Oprócz konkretnych obiektów w kadrze, na kompozycję wpływ ma także przestrzeń, która te obiekty otacza, zwana PRZESTRZENIĄ NEGATYWNĄ. Rozmyte tło, tapeta, krajobraz to elementy przestrzeni negatywnej, o ile tematem zdjęcia jest inny obiekt czy osoba w polu ostrości, stanowiąca PRZESTRZEŃ POZYTYWNĄ.
Na moment odeszliśmy od podstaw fotografii – skupiłam się na obróbce, fotografii mobilnej, akcjach, trikach i retuszu, ale ciągle czułam, że temat zasad, na których opiera się cała sztuka fotografii, nie został dostatecznie wyczerpany.

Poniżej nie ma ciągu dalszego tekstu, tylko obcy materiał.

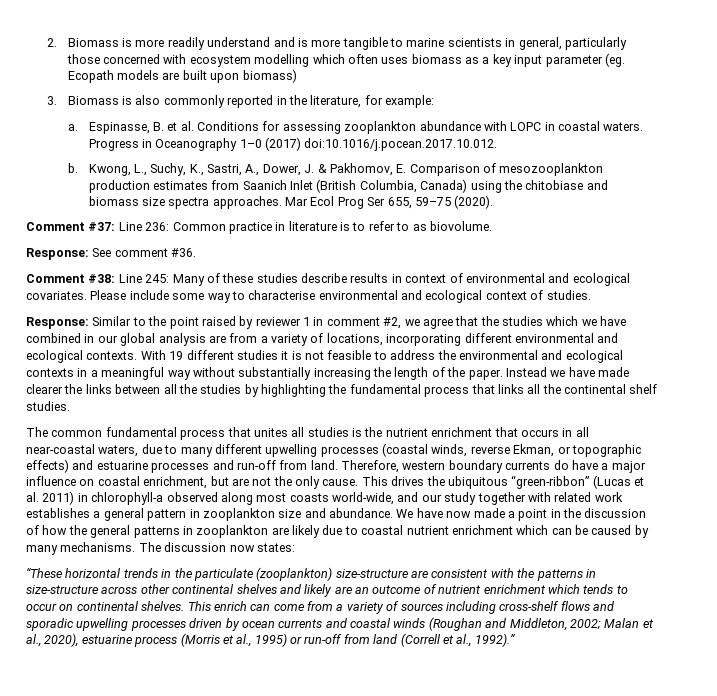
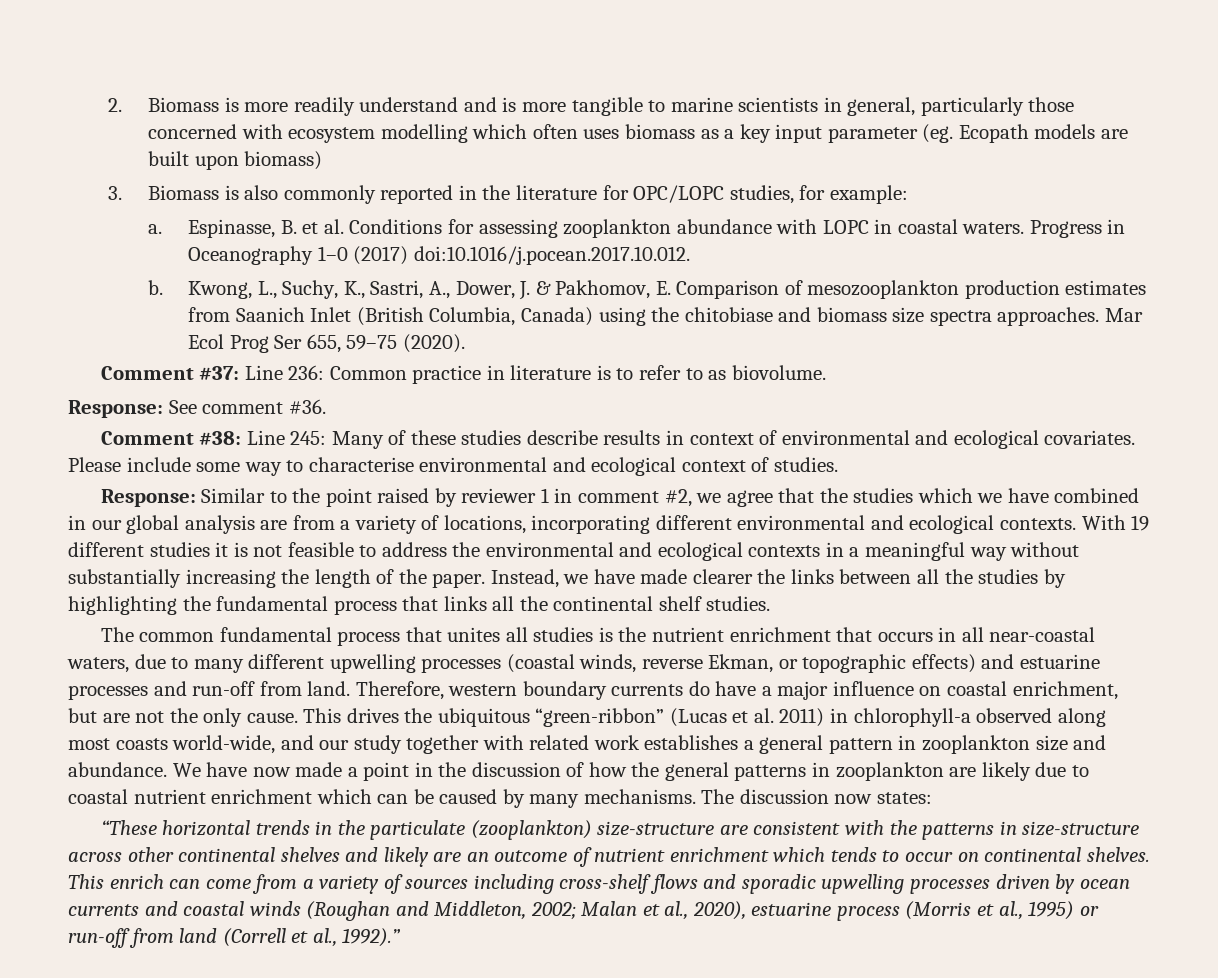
- 3. Biomass is also commonly reported in the literature, for example:
+ 3. Biomass is also commonly reported in the literature for OPC/LOPC studies, for example:
- Instead we have made clearer the links between all the studies by highlighting the fundamental process that links all the continental shelf studies.
+ Instead, we have made clearer the links between all the studies by highlighting the fundamental process that links all the continental shelf studies.

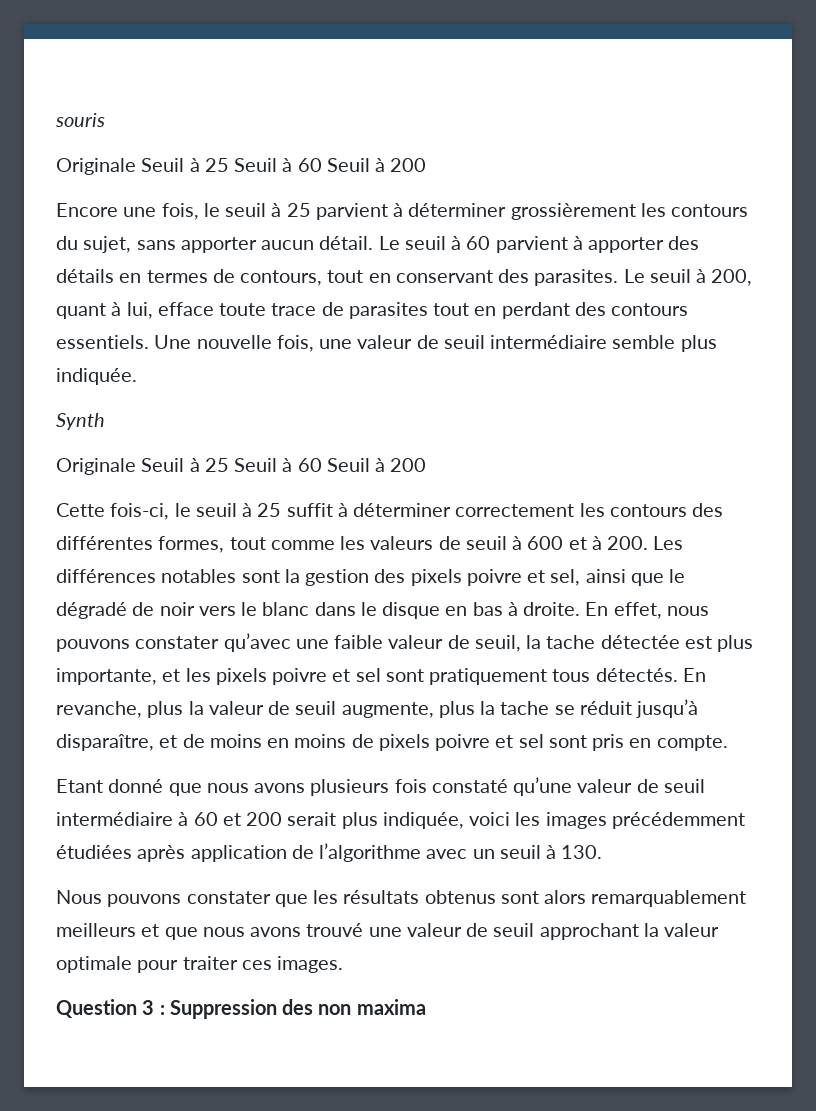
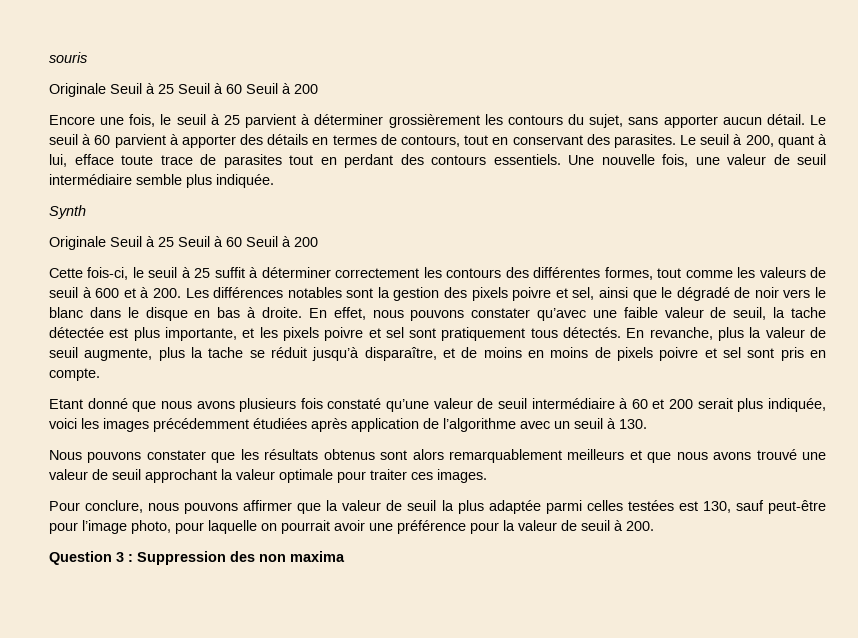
+ Pour conclure, nous pouvons affirmer que la valeur de seuil la plus adaptée parmi celles testées est 130, sauf peut-être pour l’image photo, pour laquelle on pourrait avoir une préférence pour la valeur de seuil à 200.

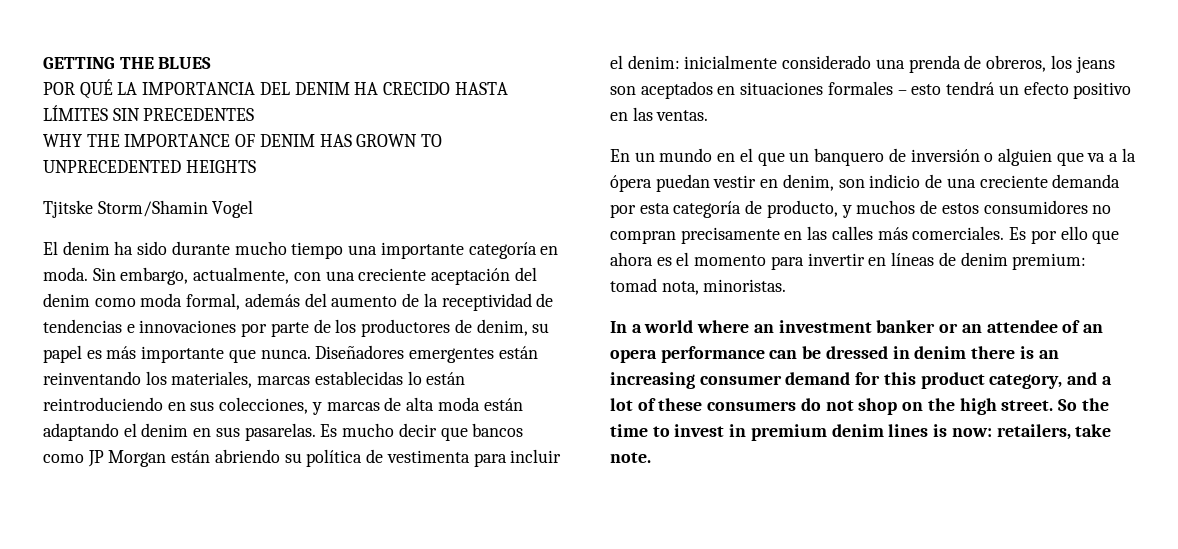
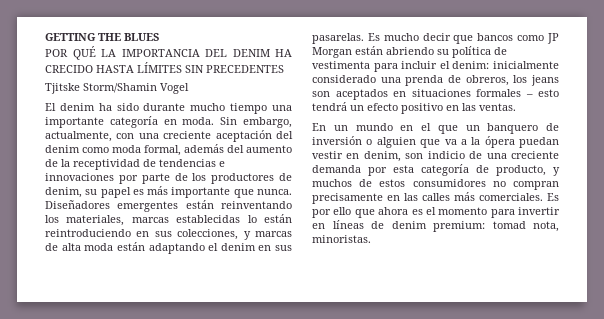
- WHY THE IMPORTANCE OF DENIM HAS GROWN TO UNPRECEDENTED HEIGHTS
- In a world where an investment banker or an attendee of an opera performance can be dressed in denim there is an increasing consumer demand for this product category, and a lot of these consumers do not shop on the high street. So the time to invest in premium denim lines is now: retailers, take note.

Dlatego też dzisiejszym wpisem chciałabym nadrobić. To uzupełnienie tematu kompozycji, tym razem jednak zabieram się za niego z drugiej strony.
PRZESTRZEŃ NEGATYWNA I POZYTYWNA W FOTOGRAFII
Pojęcie przestrzeni negatywnej (ang. negative space) funkcjonuje w szeroko pojętej kulturze: malarstwie, rzeźbie, architekturze, grafice od setek lat, choć może w przypadku tego ostatniego nieco krócej :) Obowiązujące zasady z powodzeniem można zaadaptować w fotografii, aby zamienić zwykłe zdjęcie, w robiące wrażenie.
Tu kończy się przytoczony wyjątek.